• TO DO:
A stretch of the entries below is to be set down exactly, running from the line with "- Education" through the line with "University April 2021 - Present", both included, and no other line.

• Source data:
Start of Block

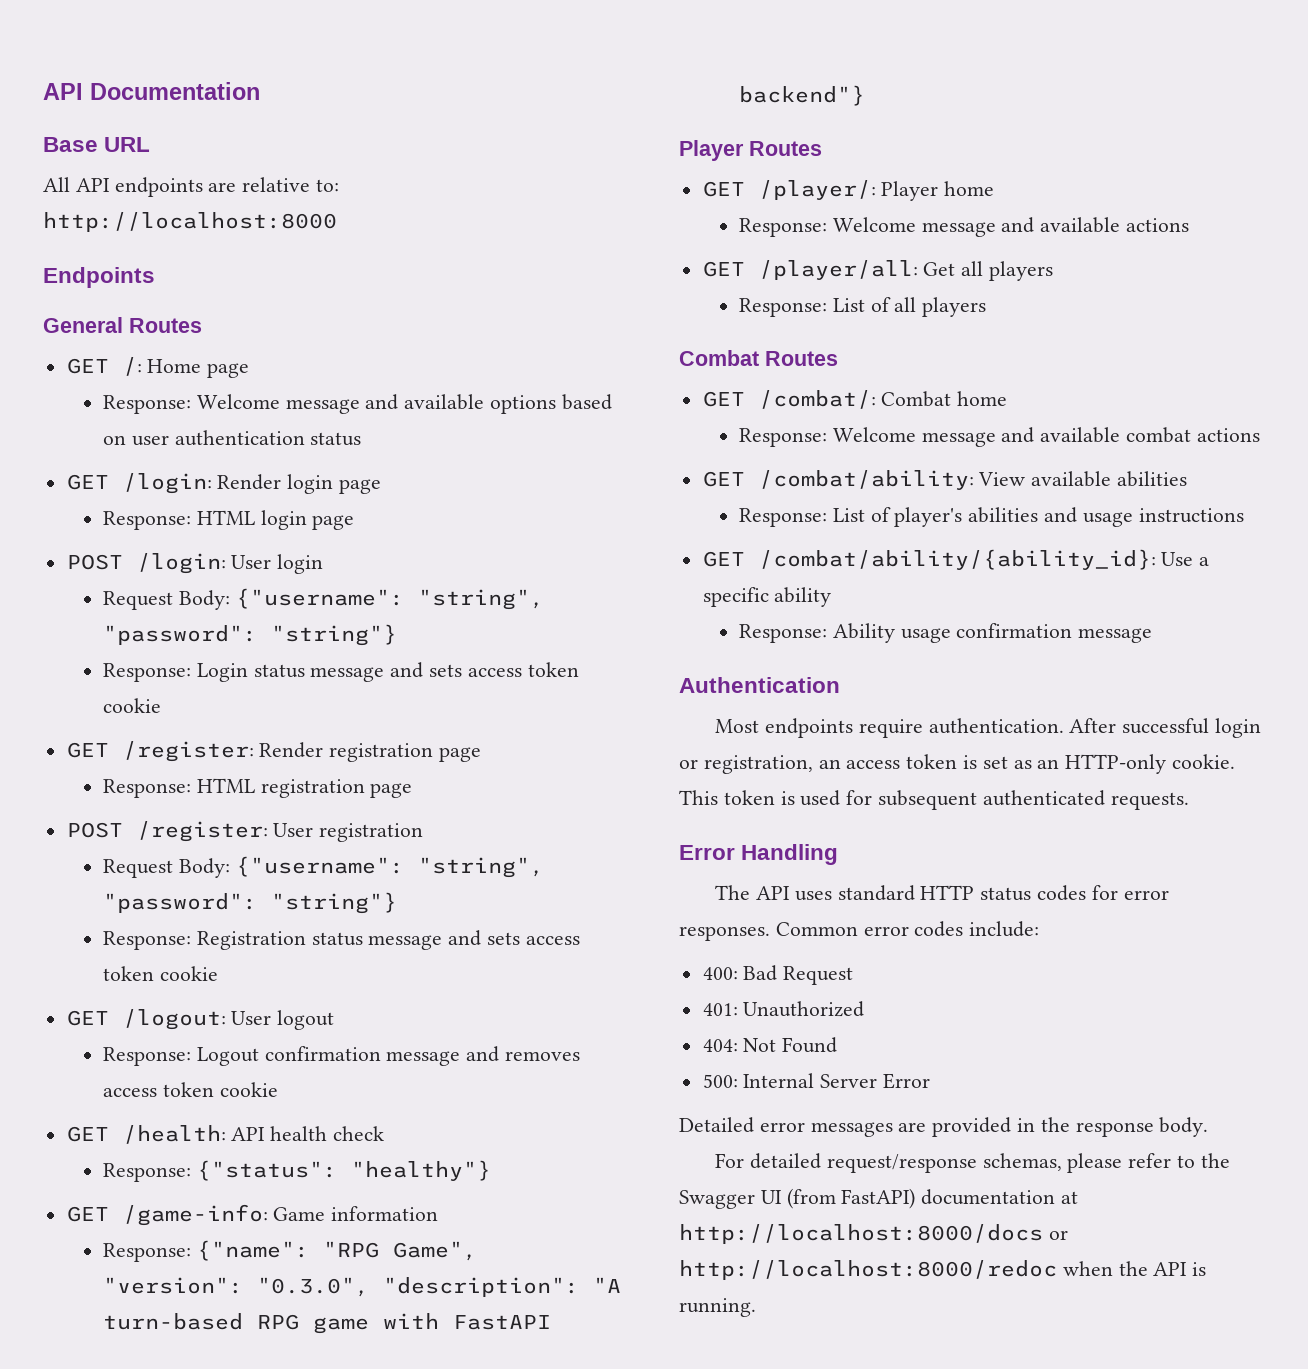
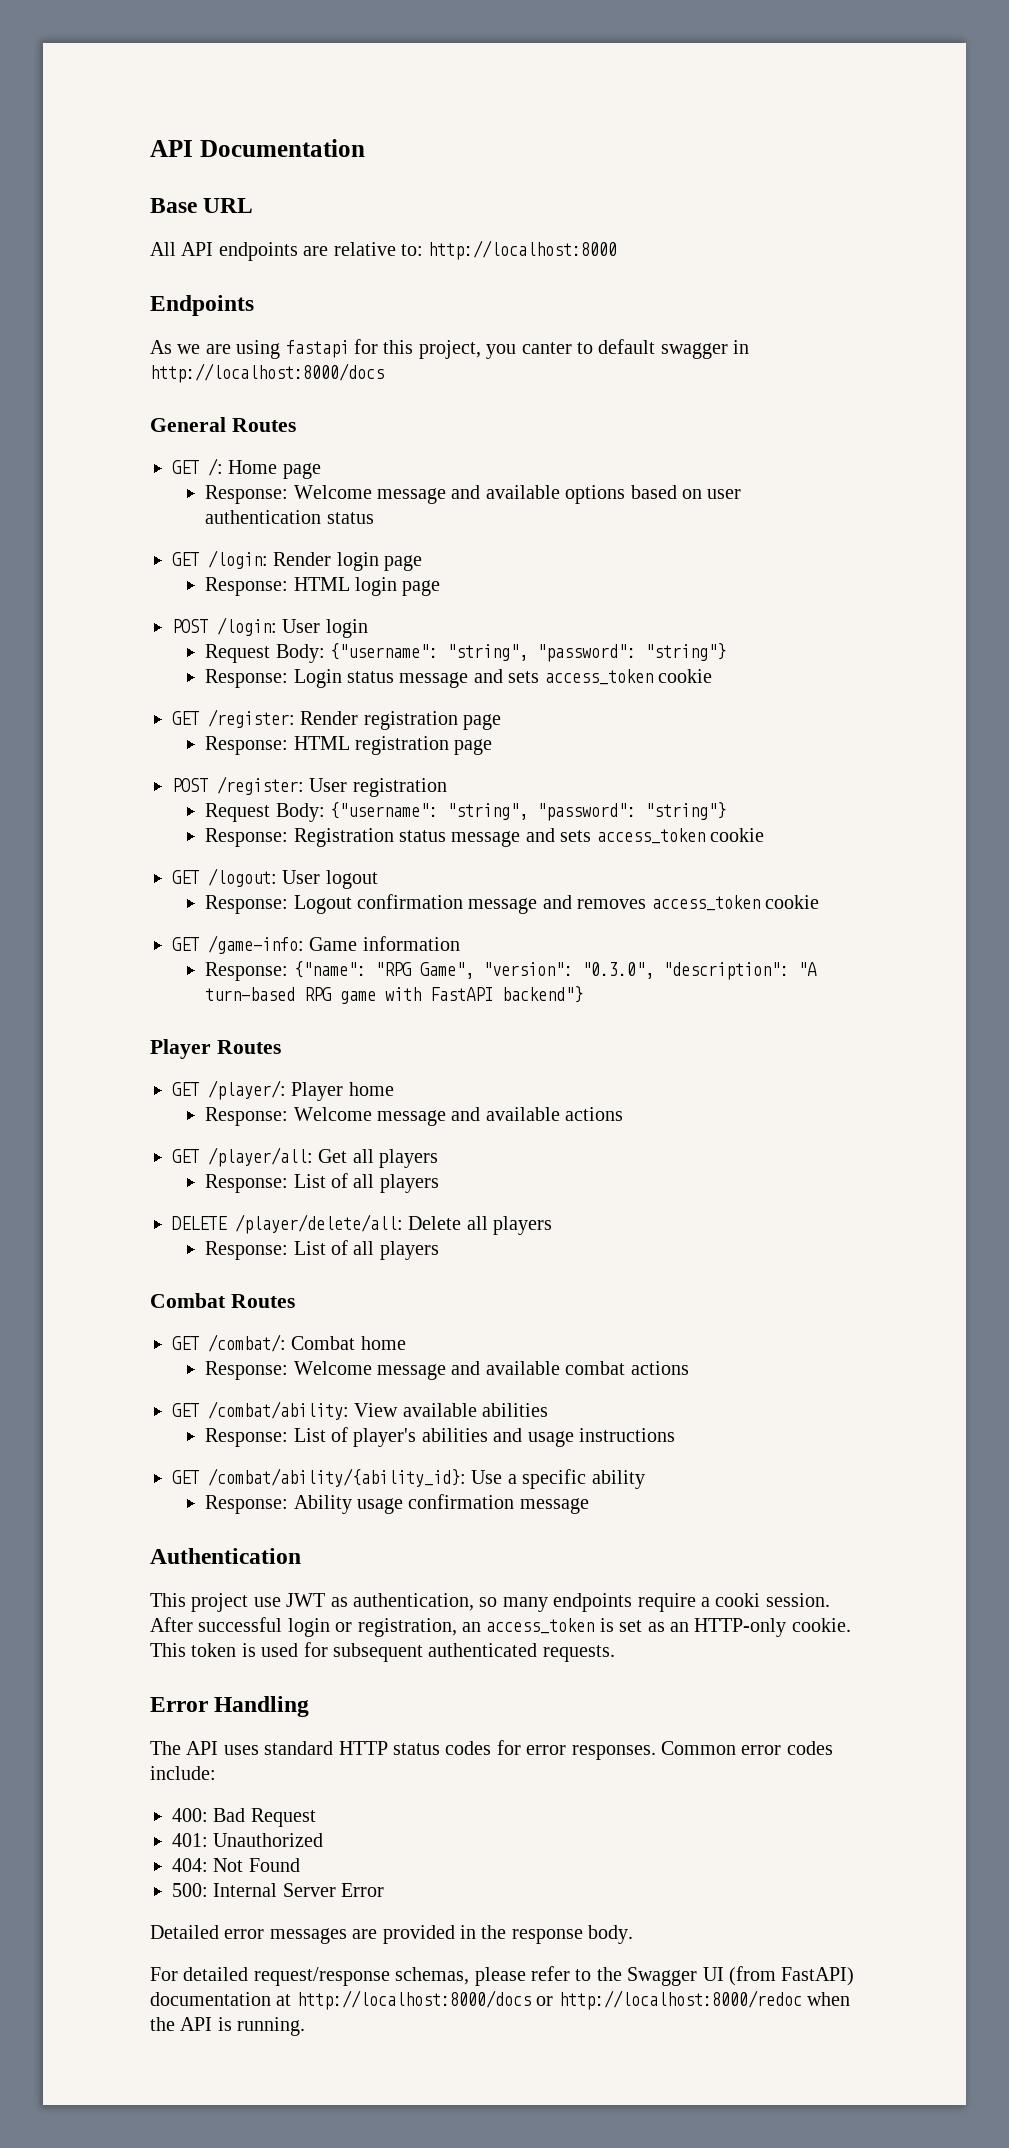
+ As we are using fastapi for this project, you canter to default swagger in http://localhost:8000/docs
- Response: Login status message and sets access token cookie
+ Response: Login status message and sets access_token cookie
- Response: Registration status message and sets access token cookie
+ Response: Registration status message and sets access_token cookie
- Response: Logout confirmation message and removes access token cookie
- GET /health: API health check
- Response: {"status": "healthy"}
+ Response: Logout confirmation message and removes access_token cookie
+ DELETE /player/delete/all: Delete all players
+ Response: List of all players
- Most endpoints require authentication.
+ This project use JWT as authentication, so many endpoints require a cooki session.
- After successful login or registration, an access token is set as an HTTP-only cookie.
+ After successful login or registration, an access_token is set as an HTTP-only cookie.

End of Block
Start of Block

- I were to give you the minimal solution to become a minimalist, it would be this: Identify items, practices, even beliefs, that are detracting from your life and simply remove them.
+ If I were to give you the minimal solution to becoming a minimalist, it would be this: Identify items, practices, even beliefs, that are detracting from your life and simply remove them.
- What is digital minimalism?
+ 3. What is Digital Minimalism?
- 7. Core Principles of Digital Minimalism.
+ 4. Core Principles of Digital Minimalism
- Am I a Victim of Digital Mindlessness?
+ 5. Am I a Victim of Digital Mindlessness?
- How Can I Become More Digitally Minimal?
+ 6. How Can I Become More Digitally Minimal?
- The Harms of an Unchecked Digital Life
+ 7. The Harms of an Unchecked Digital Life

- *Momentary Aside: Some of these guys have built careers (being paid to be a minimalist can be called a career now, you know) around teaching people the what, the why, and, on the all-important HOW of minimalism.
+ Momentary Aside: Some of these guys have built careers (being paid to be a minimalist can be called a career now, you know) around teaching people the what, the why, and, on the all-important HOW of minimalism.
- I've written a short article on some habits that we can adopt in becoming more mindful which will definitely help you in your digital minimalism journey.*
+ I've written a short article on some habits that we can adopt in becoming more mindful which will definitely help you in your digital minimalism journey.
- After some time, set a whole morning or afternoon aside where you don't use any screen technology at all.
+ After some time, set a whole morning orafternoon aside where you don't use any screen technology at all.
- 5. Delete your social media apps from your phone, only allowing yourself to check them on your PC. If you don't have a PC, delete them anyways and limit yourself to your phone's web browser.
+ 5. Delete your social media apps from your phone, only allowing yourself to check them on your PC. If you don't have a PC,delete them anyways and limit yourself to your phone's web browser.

End of Block
Start of Block

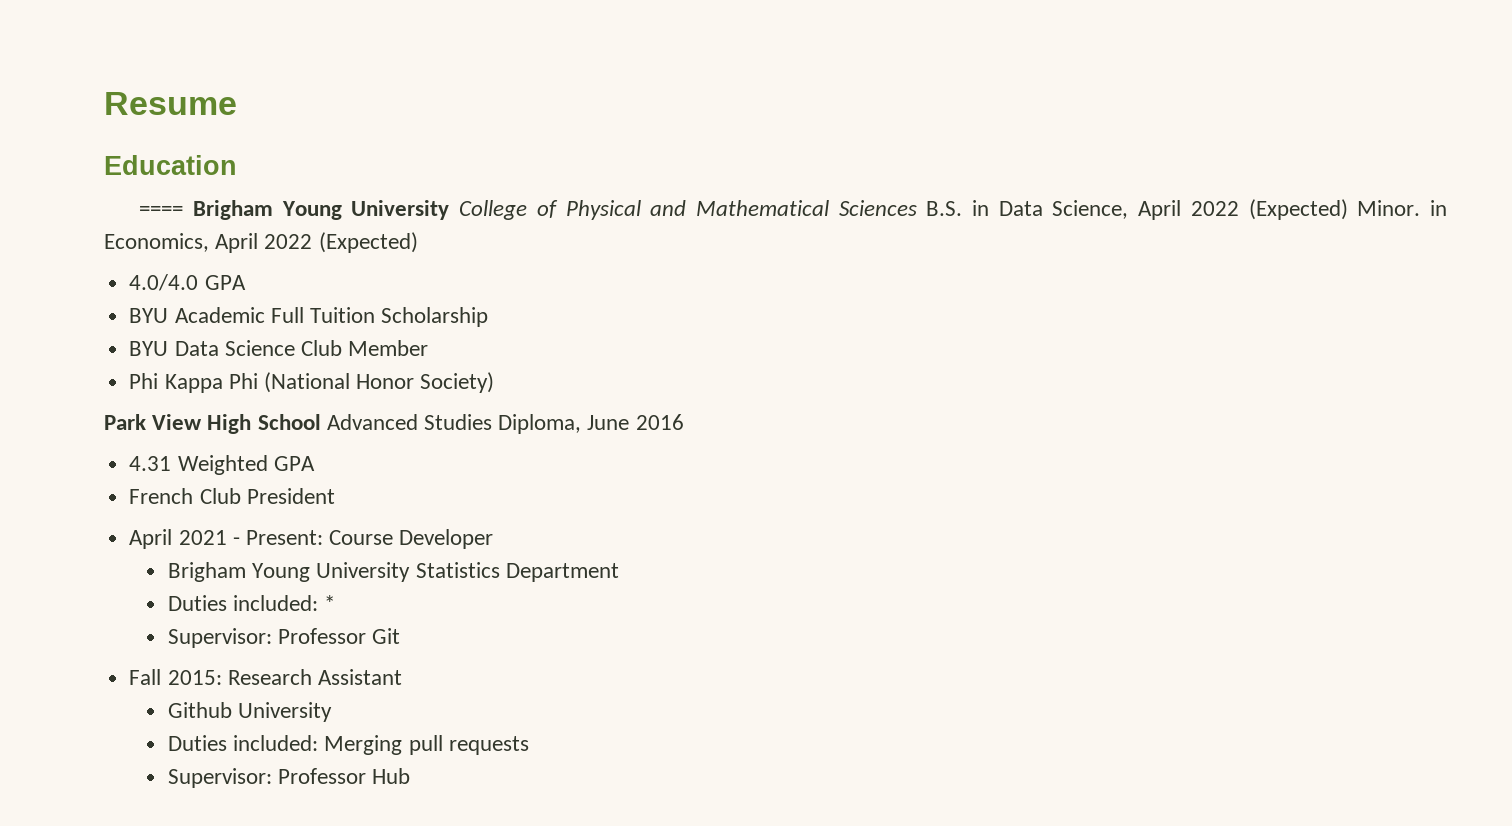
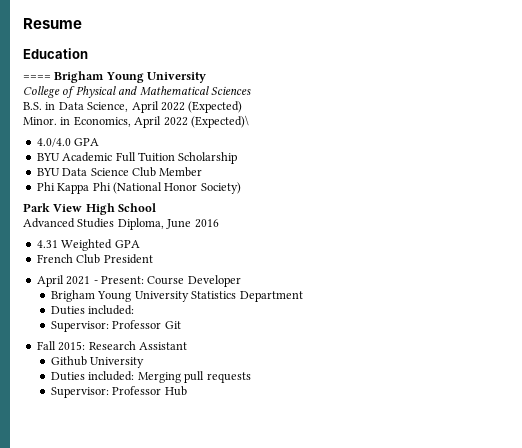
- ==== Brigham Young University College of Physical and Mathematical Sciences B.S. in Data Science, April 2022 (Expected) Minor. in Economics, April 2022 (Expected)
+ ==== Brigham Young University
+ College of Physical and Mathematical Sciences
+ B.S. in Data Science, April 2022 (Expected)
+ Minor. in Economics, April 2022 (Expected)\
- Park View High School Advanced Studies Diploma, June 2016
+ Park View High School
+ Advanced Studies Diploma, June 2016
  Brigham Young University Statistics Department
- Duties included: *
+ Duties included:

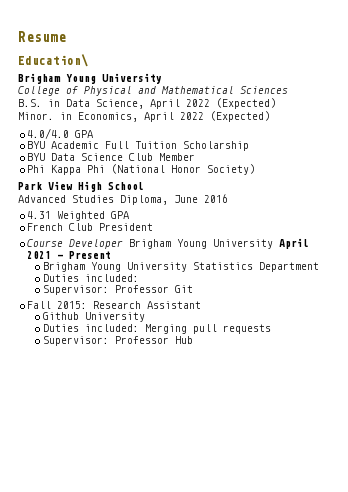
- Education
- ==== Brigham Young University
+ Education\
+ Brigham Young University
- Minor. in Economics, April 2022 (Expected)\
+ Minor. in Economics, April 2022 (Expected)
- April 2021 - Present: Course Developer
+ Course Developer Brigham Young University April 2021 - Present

End of Block

• TASK SOLUTION:
- Education
- ==== Brigham Young University
+ Education\
+ Brigham Young University
- Minor. in Economics, April 2022 (Expected)\
+ Minor. in Economics, April 2022 (Expected)
- April 2021 - Present: Course Developer
+ Course Developer Brigham Young University April 2021 - Present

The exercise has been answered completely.